Sie wollen heiraten


Auf die kirchliche Feier werden Sie sich intensiv vorbereiten

In den Glaubensgeschichten der Bibel begegnen Christen dem Wort Gottes, im Gebet können sie das Gespräch mit Gott suchen. Doch die Beziehung zwischen Gott und den Menschen ist nicht nur von Worten geprägt, sondern auch durch symbolische Handlungen. Diese leibhaftigen Begegnungen mit Gott sind besondere Heilszeichen, die wir Sakramente nennen. Sakrament bedeutet „religiöses Geheimnis, Weihe, Verpflichtung“. Durch die Sakramente begegnen Christen der besonderen Nähe Gottes, erfahren seine Güte und werden in ihrem persönlichen Glaubensweg gestärkt.
Ihren Ursprung haben die Sakramente im Handeln Jesu Christi. Das, was Jesus vor 2000 Jahren gelehrt und bewirkt hat, wird in unserer Lebenswirklichkeit lebendig. Das Sakrament der Ehe spendet sich das Paar im Traugottesdienst gegenseitig. Nach dem katholischen Eheverständnis ist die Ehe ein unauflöslicher Bund, mit dem das Ehepaar seine Lebensgemeinschaft begründet. Das Brautpaar verspricht sich am Altar die Treue in guten und schlechten Tagen.

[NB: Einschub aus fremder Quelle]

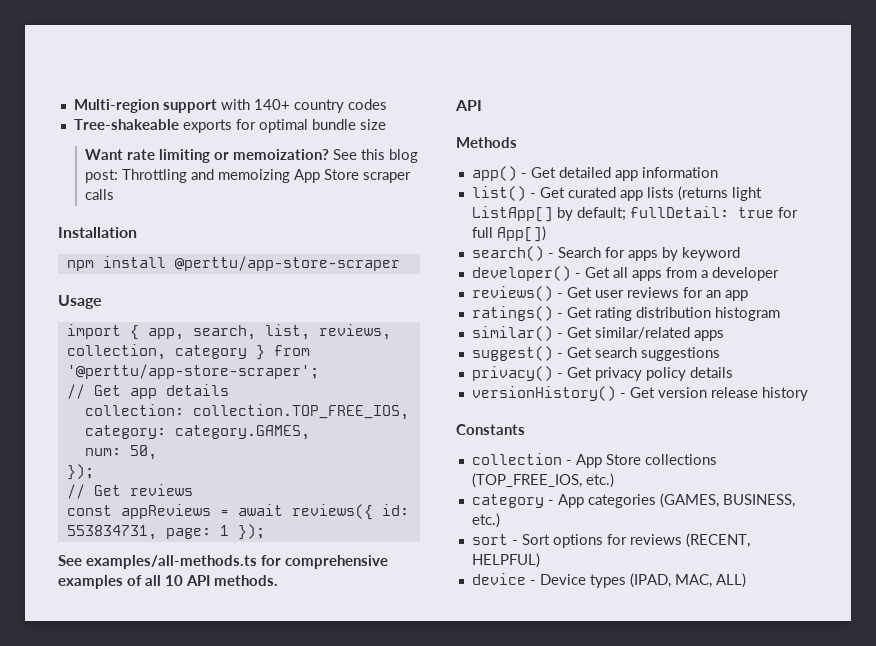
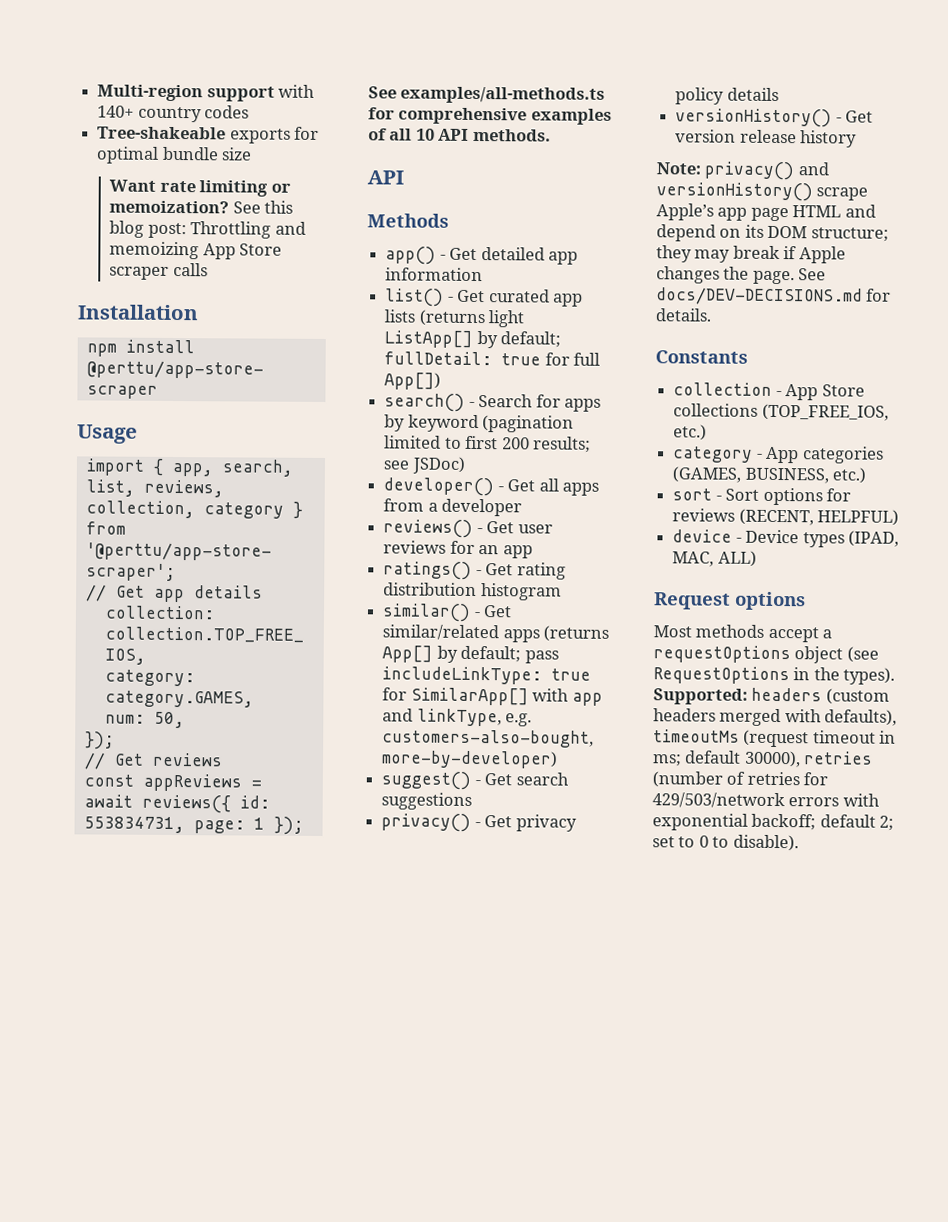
- search() - Search for apps by keyword
+ search() - Search for apps by keyword (pagination limited to first 200 results; see JSDoc)
- similar() - Get similar/related apps
+ similar() - Get similar/related apps (returns App[] by default; pass includeLinkType: true for SimilarApp[] with app and linkType, e.g. customers-also-bought, more-by-developer)
+ Note: privacy() and versionHistory() scrape Apple’s app page HTML and depend on its DOM structure; they may break if Apple changes the page. See docs/DEV-DECISIONS.md for details.
+ Request options
+ Most methods accept a requestOptions object (see RequestOptions in the types). Supported: headers (custom headers merged with defaults), timeoutMs (request timeout in ms; default 30000), retries (number of retries for 429/503/network errors with exponential backoff; default 2; set to 0 to disable).

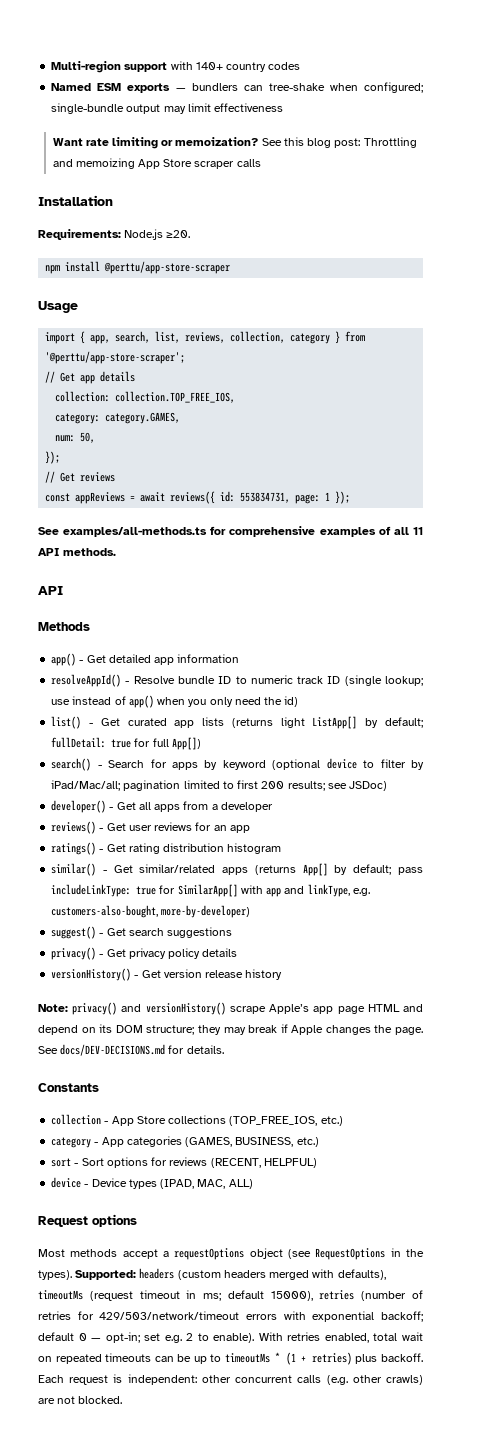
- Tree-shakeable exports for optimal bundle size
+ Named ESM exports — bundlers can tree-shake when configured; single-bundle output may limit effectiveness
+ Requirements: Node.js ≥20.
- See examples/all-methods.ts for comprehensive examples of all 10 API methods.
+ See examples/all-methods.ts for comprehensive examples of all 11 API methods.
+ resolveAppId() - Resolve bundle ID to numeric track ID (single lookup; use instead of app() when you only need the id)
- search() - Search for apps by keyword (pagination limited to first 200 results; see JSDoc)
+ search() - Search for apps by keyword (optional device to filter by iPad/Mac/all; pagination limited to first 200 results; see JSDoc)
- Supported: headers (custom headers merged with defaults), timeoutMs (request timeout in ms; default 30000), retries (number of retries for 429/503/network errors with exponential backoff; default 2; set to 0 to disable).
+ Supported: headers (custom headers merged with defaults), timeoutMs (request timeout in ms; default 15000), retries (number of retries for 429/503/network/timeout errors with exponential backoff; default 0 — opt-in; set e.g. 2 to enable). With retries enabled, total wait on repeated timeouts can be up to timeoutMs * (1 + retries) plus backoff. Each request is independent: other concurrent calls (e.g. other crawls) are not blocked.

Zum Sakrament der Ehe gehören:

  • die Freiwilligkeit
  • die Überzeugung von der Unauflöslichkeit
  • Treue
  • der Wille zur Elternschaft
  • die Zuwendung Gottes

Im Gegensatz zur katholischen Kirche versteht die evangelische Kirche die kirchliche Trauung nicht als Sakrament, sondern segnet im Rahmen des Traugottesdienstes die standesamtlich geschlossene Ehe.

 

Sie haben sich zu einer kirchlichen Trauung entschlossen?

Hierzu steht Ihnen der Priester für die persönliche Begleitung zur Verfügung. Er wird Sie auch mit den Einzelheiten der Vorbereitung und den kirchlichen Zeremonien vertraut machen.

Im Pfarrbüro ist man Ihnen gerne behilflich, die notwendigen Unterlagen zusammenzustellen und die Formalitäten zu erfüllen. Wir werden mit Ihnen alle Einzelheiten besprechen. Sie brauchen dazu Ihre kirchlichen Unterlagen (Taufscheine) und evtl. das Stammbuch. Wenn Sie nicht in einer Kirche unserer Pfarreiengemeinschaft getauft wurden, benötigen Sie eine Taufbescheinigung Ihres Taufpfarramtes, die nicht älter als sechs Monate sein darf.